• GIVEN DATA:
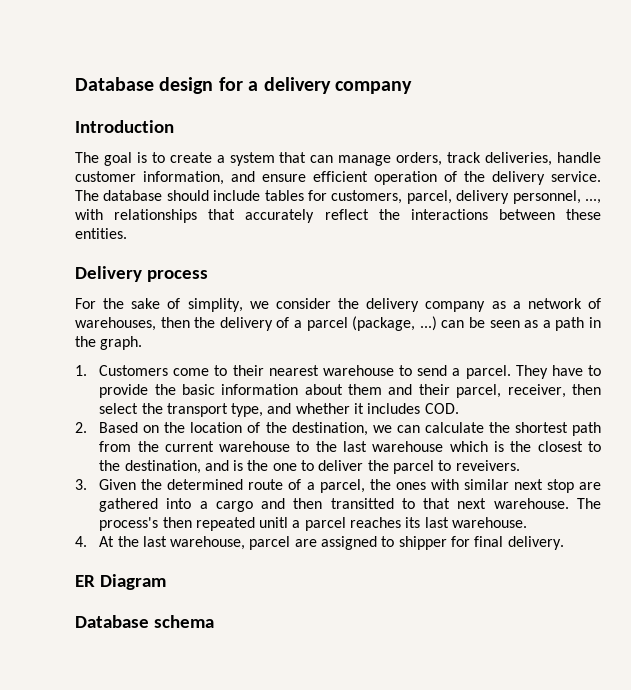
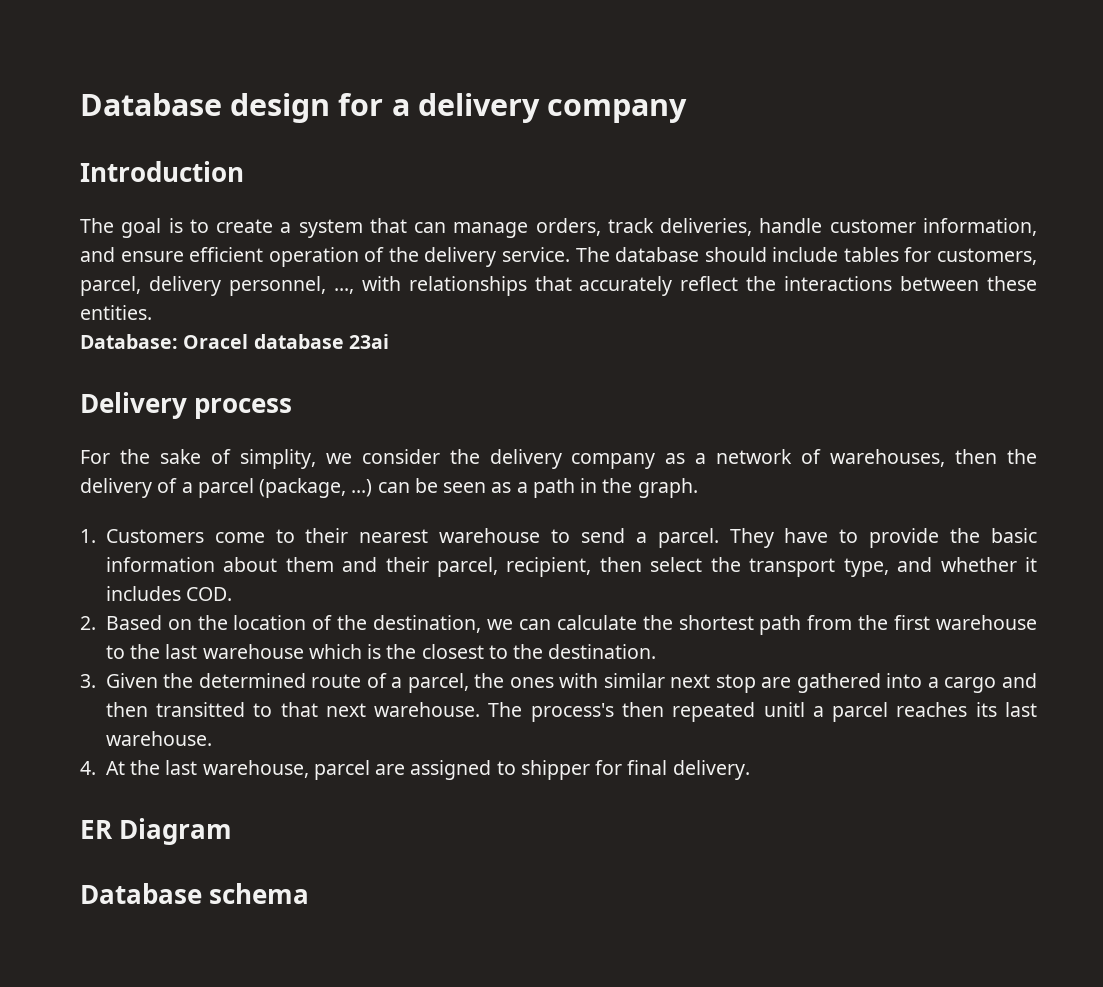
+ Database: Oracel database 23ai
- They have to provide the basic information about them and their parcel, receiver, then select the transport type, and whether it includes COD.
+ They have to provide the basic information about them and their parcel, recipient, then select the transport type, and whether it includes COD.
- 2. Based on the location of the destination, we can calculate the shortest path from the current warehouse to the last warehouse which is the closest to the destination, and is the one to deliver the parcel to reveivers.
+ 2. Based on the location of the destination, we can calculate the shortest path from the first warehouse to the last warehouse which is the closest to the destination.

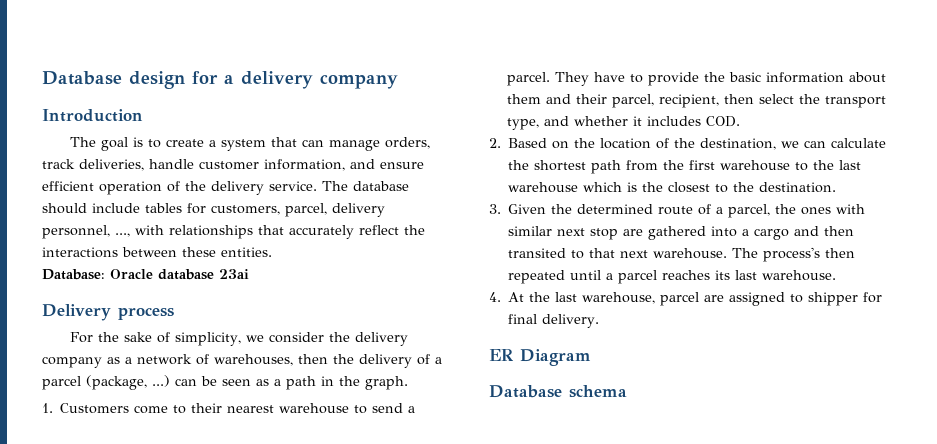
- Database: Oracel database 23ai
+ Database: Oracle database 23ai
- For the sake of simplity, we consider the delivery company as a network of warehouses, then the delivery of a parcel (package, ...) can be seen as a path in the graph.
+ For the sake of simplicity, we consider the delivery company as a network of warehouses, then the delivery of a parcel (package, ...) can be seen as a path in the graph.
- 3. Given the determined route of a parcel, the ones with similar next stop are gathered into a cargo and then transitted to that next warehouse.
+ 3. Given the determined route of a parcel, the ones with similar next stop are gathered into a cargo and then transited to that next warehouse.
- The process's then repeated unitl a parcel reaches its last warehouse.
+ The process's then repeated until a parcel reaches its last warehouse.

• TASK DESCRIPTION:
If a line in the data holds the string "type", copy that line.

• RESULT OF THE TASK:
- They have to provide the basic information about them and their parcel, receiver, then select the transport type, and whether it includes COD.
+ They have to provide the basic information about them and their parcel, recipient, then select the transport type, and whether it includes COD.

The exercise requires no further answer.